Task objective: Only the lines below, from the one with "discount: 8% = 41.00 -> 8% = 40.94" through the one with "total: 504.47 -> 503.77", are to be written out, exactly.

Source records:
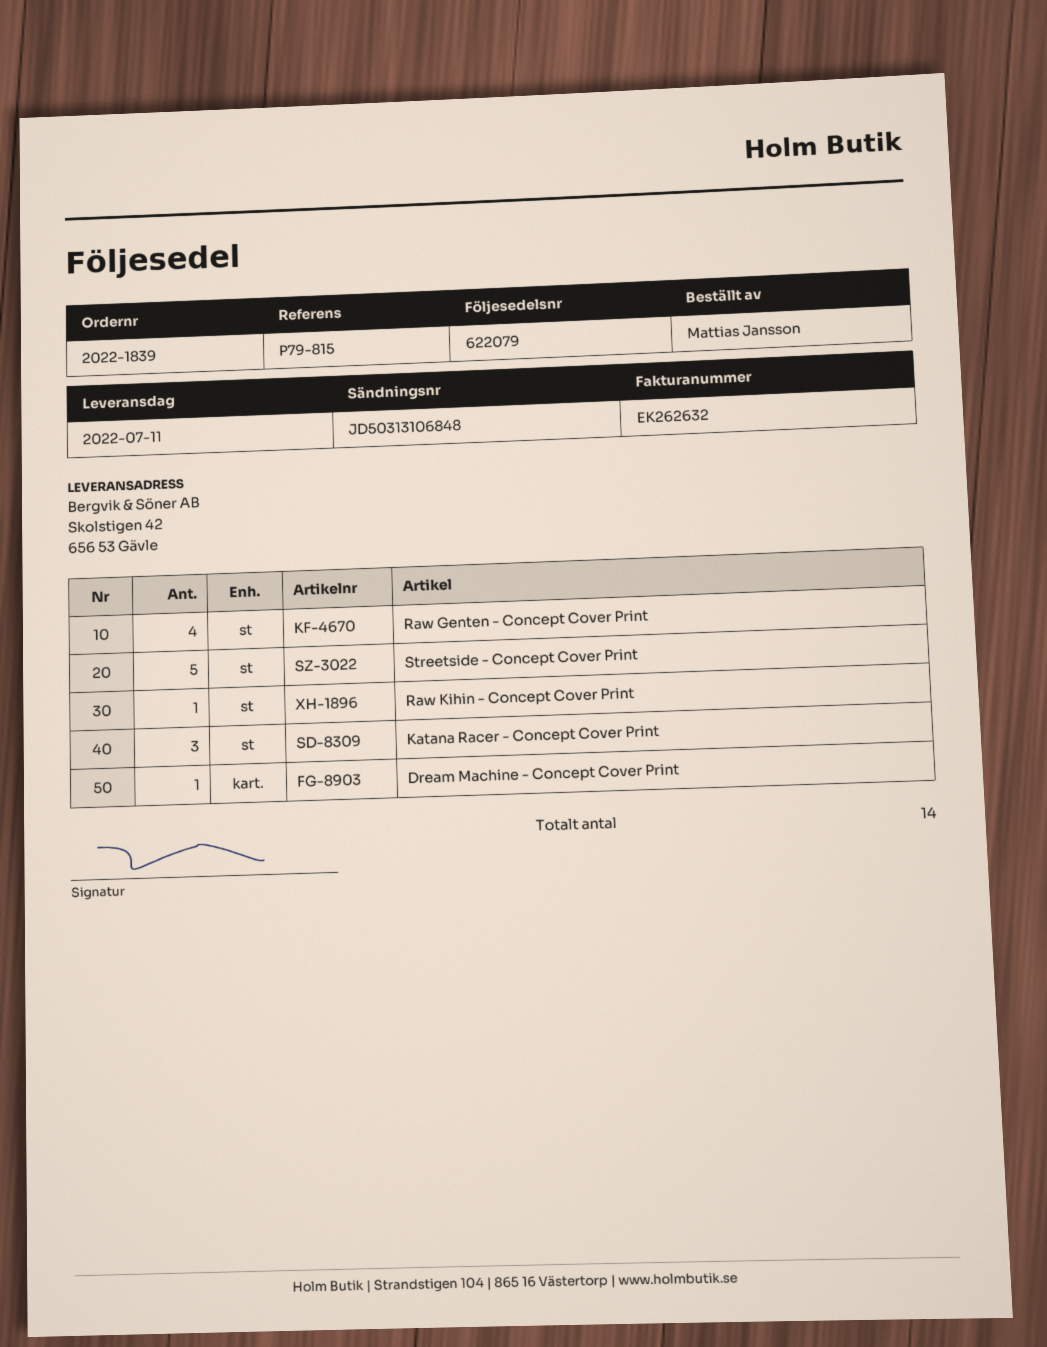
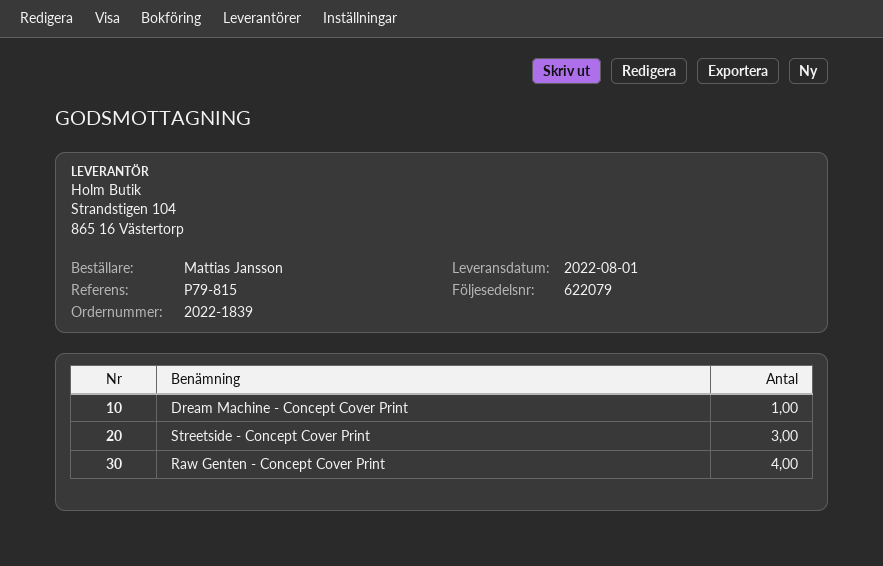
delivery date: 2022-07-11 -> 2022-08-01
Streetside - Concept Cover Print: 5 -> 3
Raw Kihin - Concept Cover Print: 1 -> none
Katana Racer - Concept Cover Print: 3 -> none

...

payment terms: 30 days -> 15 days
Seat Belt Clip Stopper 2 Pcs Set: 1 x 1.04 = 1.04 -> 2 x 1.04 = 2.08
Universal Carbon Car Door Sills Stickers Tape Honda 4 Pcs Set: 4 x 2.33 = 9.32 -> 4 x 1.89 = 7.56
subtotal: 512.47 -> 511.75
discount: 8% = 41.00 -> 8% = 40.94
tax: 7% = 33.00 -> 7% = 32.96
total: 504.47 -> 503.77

Answer section:
discount: 8% = 41.00 -> 8% = 40.94
tax: 7% = 33.00 -> 7% = 32.96
total: 504.47 -> 503.77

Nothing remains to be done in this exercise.